Ouvert au public depuis le samedi 24 janvier, le jardin de l’Hôtel de Ville à Paris devrait accueillir des poules et un clapier dès septembre prochain.

Autrefois une dépendance des appartements du maire de Paris, le jardin de l’Hôtel de Ville est désormais ouvert au public les week-ends et jours fériés. Il accueille les parisiens, curieux de découvrir cet espace vert historique, sur une surface de 1600 m2 s’étirant le long des quais de Seine. Le jardin servait, depuis 2001, de cour de récréation aux bambins de la crèche créée par Bertrand Delanoë à la place du logement de fonction du maire. Si les enfants ont du déménager, ils seront cependant très vite remplacés par des occupants d’un nouveau genre. En effet, comme l’a annoncé Anne Hidalgo lors de l’inauguration, un clapier et un poulailler devraient être installés dans les prochains mois.

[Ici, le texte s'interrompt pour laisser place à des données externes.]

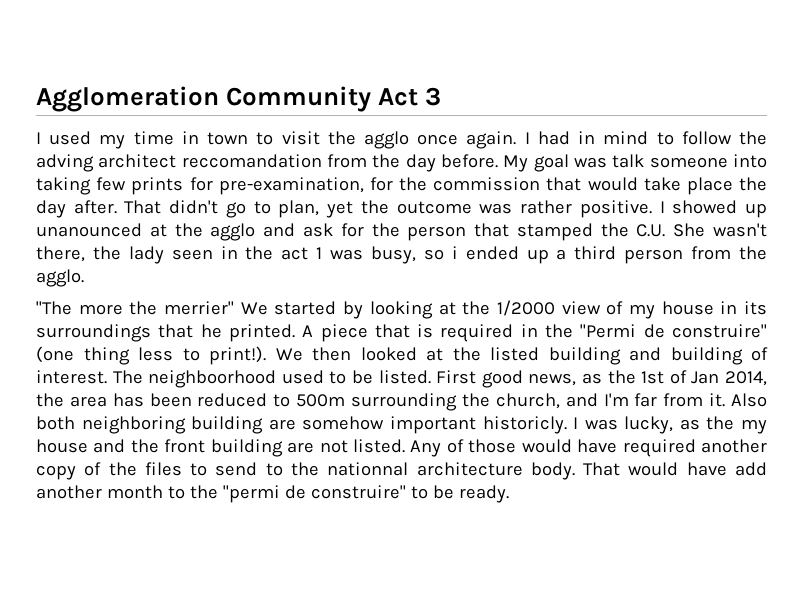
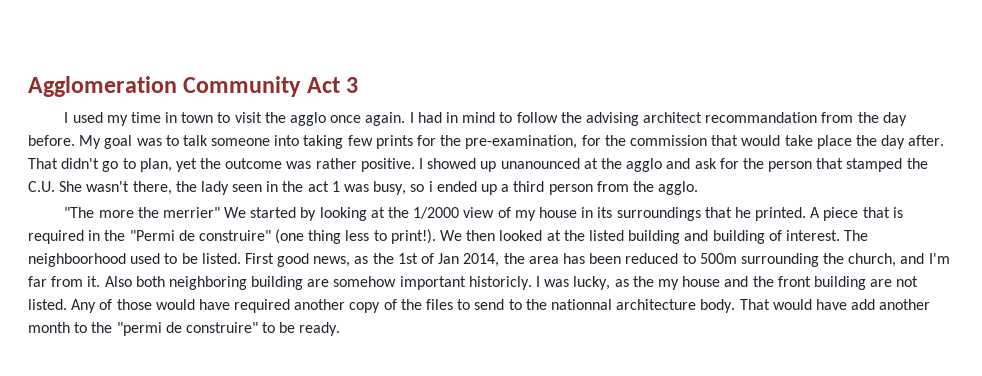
[36,154,322,172] adving architect reccomandation -> [585,112,818,126] advising architect recommandation
(607, 162) none -> [165,135,179,146] to
(213, 184) none -> [440,135,462,146] the

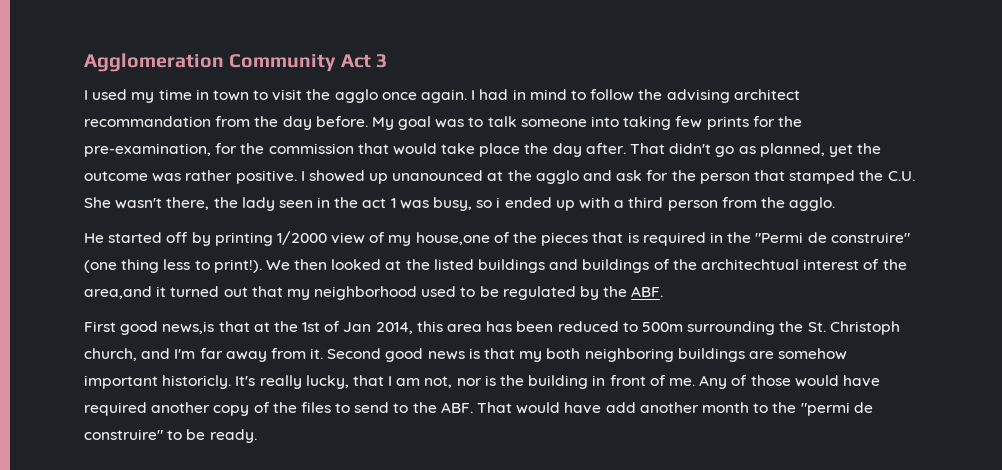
[122,158,172,172] to plan, -> [738,143,825,157] as planned,
(497, 189) none -> [578,197,610,209] with
[64,207,859,221] "The more the merrier" We started by looking at the 1/2000 view of my house in its surroundings that he printed. A piece -> [84,231,589,246] He started off by printing 1/2000 view of my house,one of the pieces
[628,230,869,244] [28,253,369,267] building and building of interest. The neighboorhood used to be listed. First good news, as -> [478,259,907,273] [84,286,664,300] [84,321,270,335] buildings and buildings of the architechtual interest of the area,and it turned out that my neighborhood used to be regulated by the ABF. // First good news,is that at
[503,253,525,264] the -> [416,321,443,332] this
(845, 258) none -> [807,321,900,335] St. Christoph
(47, 281) none -> [225,351,267,362] away
[104,276,132,287] Also -> [327,348,543,362] Second good news is that my
[251,276,304,290] building -> [677,348,745,362] buildings
[536,276,919,290] [28,299,67,310] I was lucky, as the my house and the front building are not listed. -> [235,375,695,389] It's really lucky, that I am not, nor is the building in front of me.
[550,299,736,313] nationnal architecture body. -> [440,402,473,413] ABF.

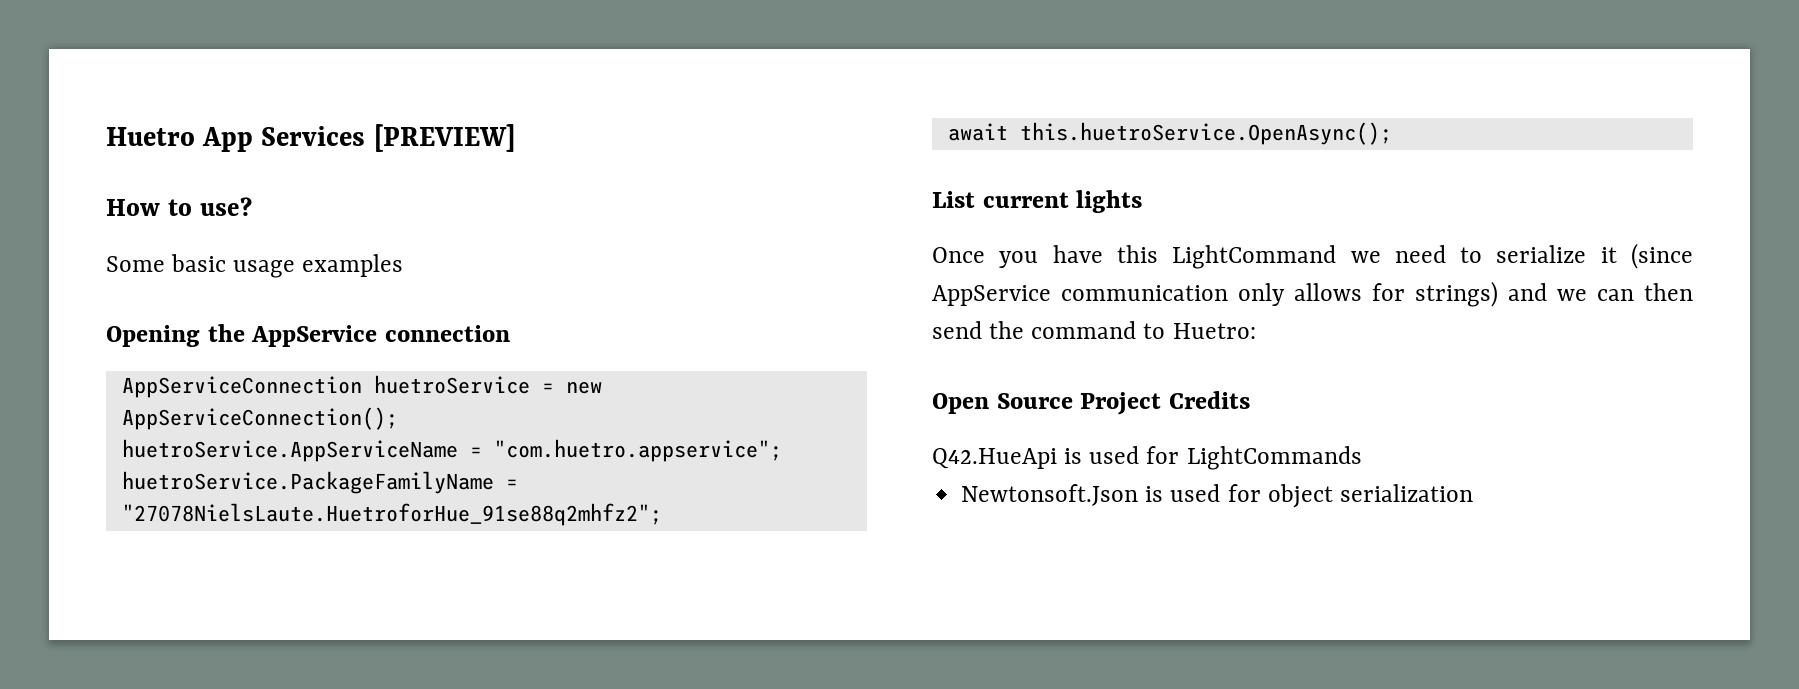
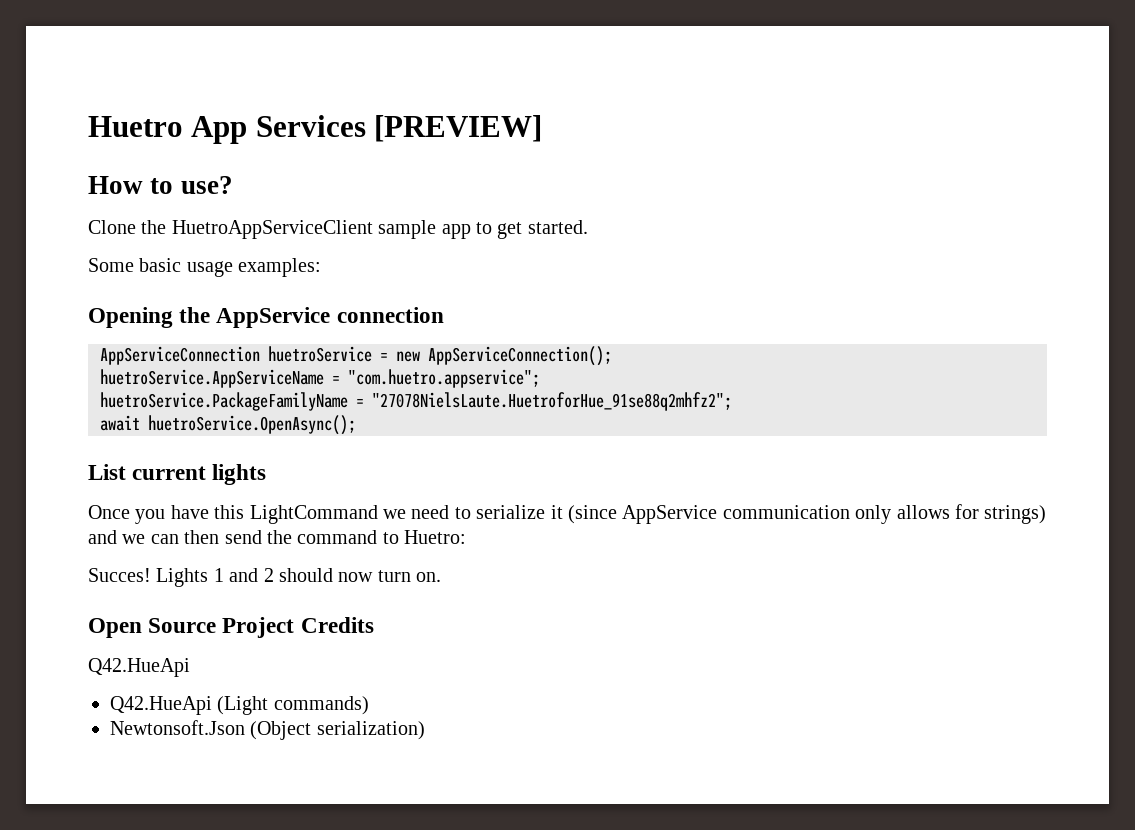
(252, 206) none -> [88,220,588,239] // Clone the HuetroAppServiceClient sample app to get started.
[302,254,404,277] examples -> [238,258,322,277] examples:
[1019,122,1392,145] this.huetroService.OpenAsync(); -> [148,415,356,435] huetroService.OpenAsync();
(1256, 331) none -> [88,568,442,587] // Succes! Lights 1 and 2 should now turn on.
[1064,446,1362,470] [961,484,1473,508] is used for LightCommands // Newtonsoft.Json is used for object serialization -> [110,696,369,715] [110,720,425,740] // Q42.HueApi (Light commands) // Newtonsoft.Json (Object serialization)

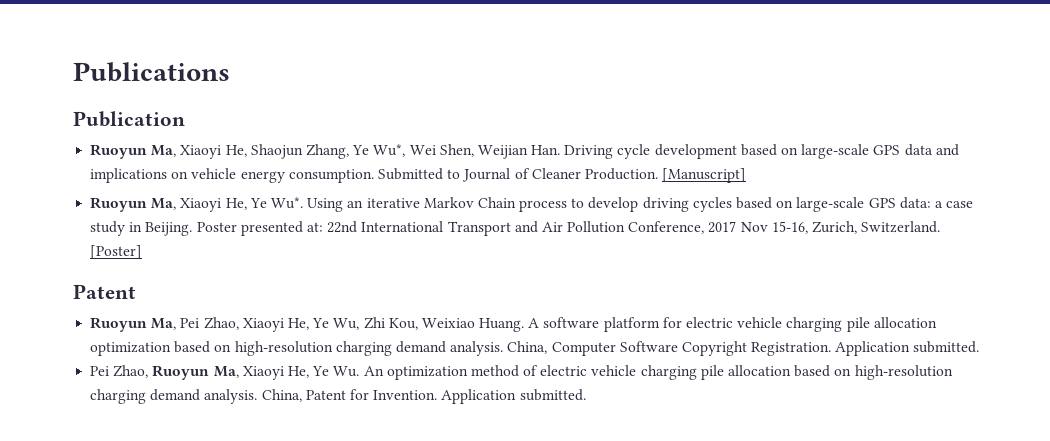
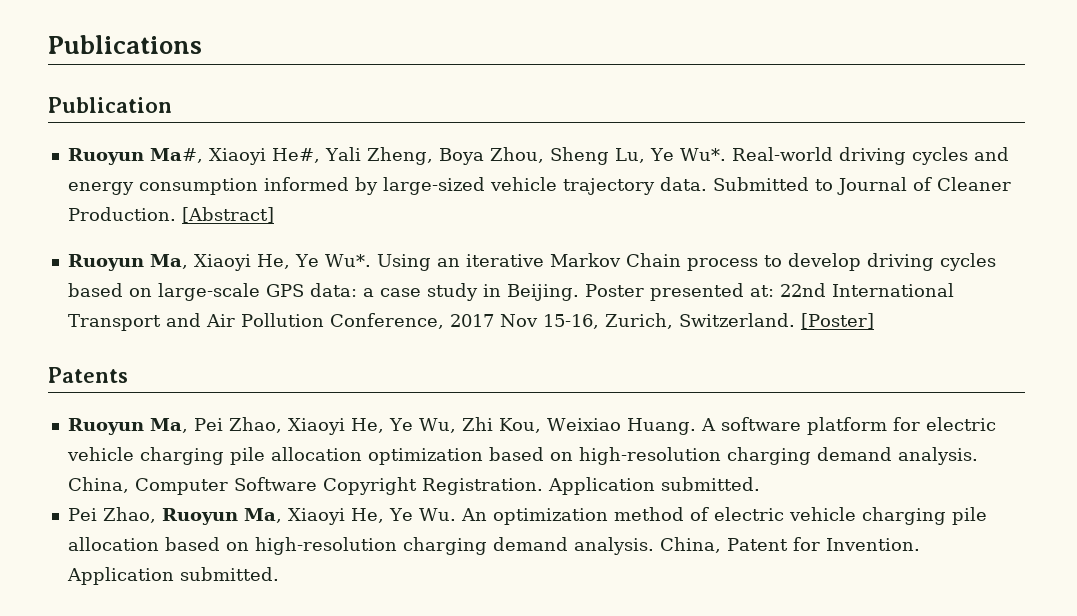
[151,144,959,159] [90,168,374,183] Ma, Xiaoyi He, Shaojun Zhang, Ye Wu*, Wei Shen, Weijian Han. Driving cycle development based on large-scale GPS data and implications on vehicle energy consumption. -> [149,147,1009,165] [67,177,707,195] Ma#, Xiaoyi He#, Yali Zheng, Boya Zhou, Sheng Lu, Ye Wu*. Real-world driving cycles and energy consumption informed by large-sized vehicle trajectory data.
[662,168,747,183] [Manuscript] -> [181,207,274,223] [Abstract]
[73,284,136,299] Patent -> [48,367,128,383] Patents

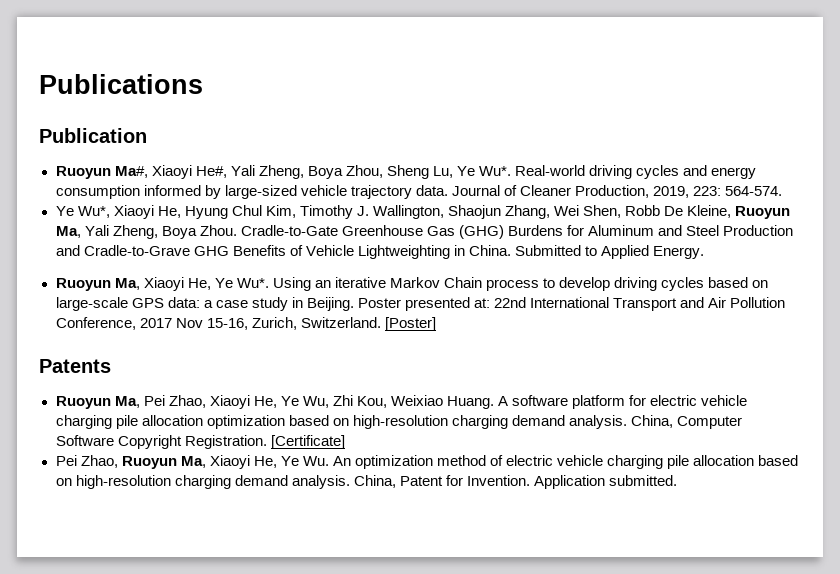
[712,177,833,191] Submitted to -> (448, 190) none
[67,207,274,223] Production. [Abstract] -> [575,185,783,198] [55,205,791,219] [55,225,794,239] [55,245,705,259] Production, 2019, 223: 564-574. // Ye Wu*, Xiaoyi He, Hyung Chul Kim, Timothy J. Wallington, Shaojun Zhang, Wei Shen, Robb De Kleine, Ruoyun Ma, Yali Zheng, Boya Zhou. Cradle-to-Gate Greenhouse Gas (GHG) Burdens for Aluminum and Steel Production and Cradle-to-Grave GHG Benefits of Vehicle Lightweighting in China. Submitted to Applied Energy.
[547,477,760,495] Application submitted. -> [270,435,345,449] [Certificate]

En se nourrissant de déchets organiques, les poules devraient contribuer à faire descendre l'empreinte écologique de la capitale. © Cassiopée2010 (Flickr)

En se nourrissant de déchets organiques, les poules devraient contribuer à faire descendre l’empreinte écologique de la capitale. © Cassiopée2010 (Flickr)

« DÉPLOYER LE VÉGÉTAL ET LA FAUNE DANS PARIS »

Selon l’adjointe en charge des espaces verts Pénélope Komitès, cette décision « s’inscrit dans une démarche plus globale, visant à faire revenir de la nature, de la biodiversité en ville. » Une volonté affirmée par l’ONU dans un rapport préconisant le développement de l’agriculture urbaine. De ce fait, on a logiquement pu voir, ces dernières années, proliférer les potagers et autres ruches sur les toits de la ville ou dans les cours des établissements scolaires. Des projets développés dans le but de diminuer l’empreinte écologique des villes. Les poules du jardin de l’Hôtel de Ville pourraient ainsi, à terme, recycler jusqu’à 200 kg de déchets organiques par an et par gallinacé. Quand on sait qu’un parisien en produit en moyenne 400 kg par an, on se dit que le jeu pourrait bien en valoir la chandelle.